Using just "http_port 80 accel vhost defaultsite=www.scran.ac.uk", and
requesting http://www.scran.ac.uk/ from outside our network gives the
following:
debug 3:
2008/02/19 10:14:30| fwdStart: 'http://www.scran.ac.uk/'
2008/02/19 10:14:30| storeLockObject: key
'B13D9EB5D8D657257342FBE9C74C77D8' count=3
2008/02/19 10:14:30| peerSelect: http://www.scran.ac.uk/
2008/02/19 10:14:30| storeLockObject: key
'B13D9EB5D8D657257342FBE9C74C77D8' count=4
2008/02/19 10:14:30| cbdataLock: 0xdc6968
2008/02/19 10:14:30| peerSelectFoo: 'GET www.scran.ac.uk'
2008/02/19 10:14:30| peerSelectFoo: direct = DIRECT_NO
Looks like possibly a never_direct or a deny ACL getting in the way.
2008/02/19 10:14:30| peerSelectIcpPing: http://www.scran.ac.uk/
2008/02/19 10:14:30| neighborsCount: 0
2008/02/19 10:14:30| peerSelectIcpPing: counted 0 neighbors
2008/02/19 10:14:30| peerGetSomeParent: GET www.scran.ac.uk
2008/02/19 10:14:30| getDefaultParent: returning NULL
2008/02/19 10:14:30| peerSourceHashSelectParent: Calculating hash for
rem.ote.ad.dr
2008/02/19 10:14:30| getRoundRobinParent: returning NULL
2008/02/19 10:14:30| getFirstUpParent: returning NULL
2008/02/19 10:14:30| getAnyParent: returning NULL
2008/02/19 10:14:30| getDefaultParent: returning NULL
2008/02/19 10:14:30| peerSelectCallback: http://www.scran.ac.uk/
2008/02/19 10:14:30| Failed to select source for
'http://www.scran.ac.uk/'
2008/02/19 10:14:30| always_direct = 0
2008/02/19 10:14:30| never_direct = 0
2008/02/19 10:14:30| timedout = 0
2008/02/19 10:14:30| cbdataValid: 0xdc6968
2008/02/19 10:14:30| fwdStartComplete: http://www.scran.ac.uk/
2008/02/19 10:14:30| fwdStartFail: http://www.scran.ac.uk/
2008/02/19 10:14:30| fwdFail: ERR_CANNOT_FORWARD "Service Unavailable"
http://www.scran.ac.uk/
...
Separately, I also tried setting a cache_peer to the shared hostname of
the web servers, but that just meant squid used the first IP address it
got for that hostname for all requests, as opposed to load balancing
between all the ip addresses, and completely ignored that some requests'
hostnames didn't resolve to the ip address it was using.
If it's relevant, in both cases, according to cachemgr the IP cache does
contain all of the correct values for "www.scran.ac.uk".
Setting "prefer_direct on" doesn't do anything.
Ooh.

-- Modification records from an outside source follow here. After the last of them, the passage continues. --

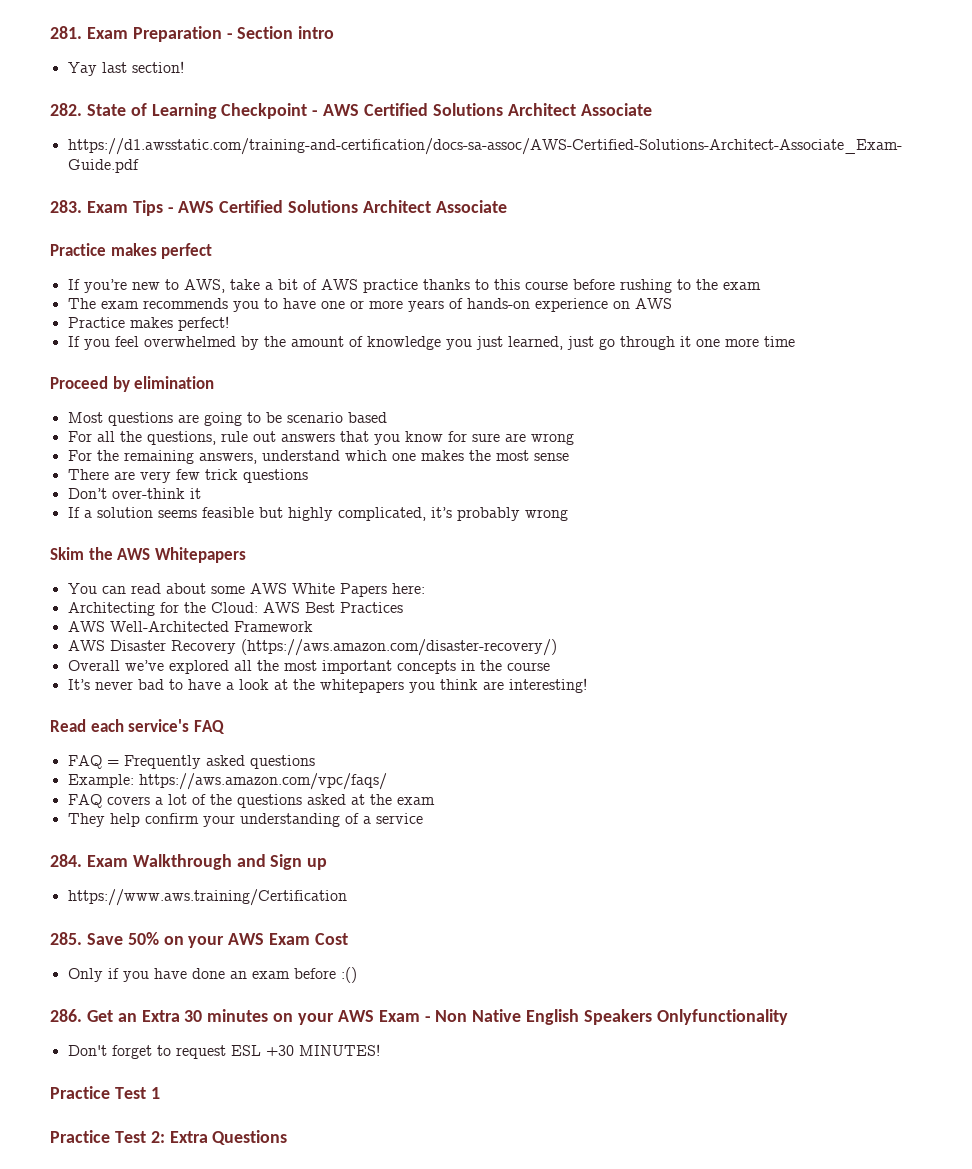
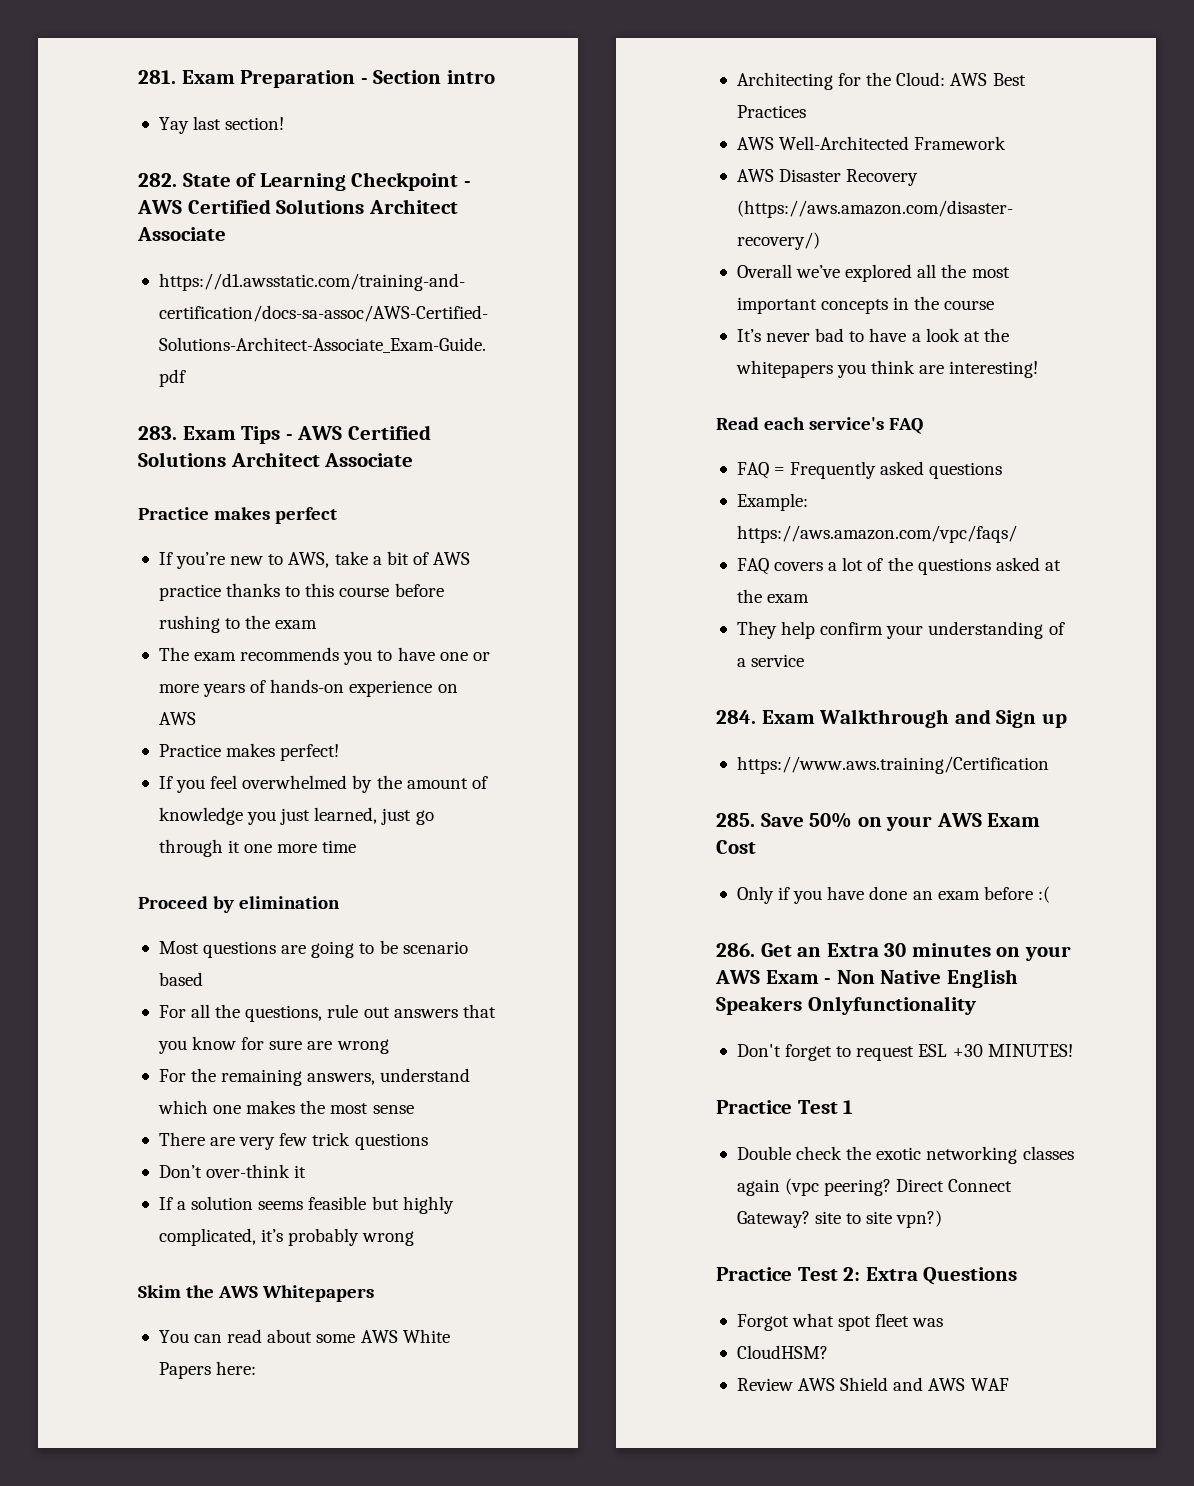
- Only if you have done an exam before :()
+ Only if you have done an exam before :(
+ Double check the exotic networking classes again (vpc peering? Direct Connect Gateway? site to site vpn?)
+ Forgot what spot fleet was
+ CloudHSM?
+ Review AWS Shield and AWS WAF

Using always_direct works, including switching origin servers
immediately after IPcache gets to 0 TTL, although am I right in thinking
that precludes having multiple squids as siblings?
Yes that would work. And you are correct that will prevent siblings
being tried.
Amos
--
Please use Squid 2.6STABLE17+ or 3.0STABLE1+
There are serious security advisories out on all earlier releases.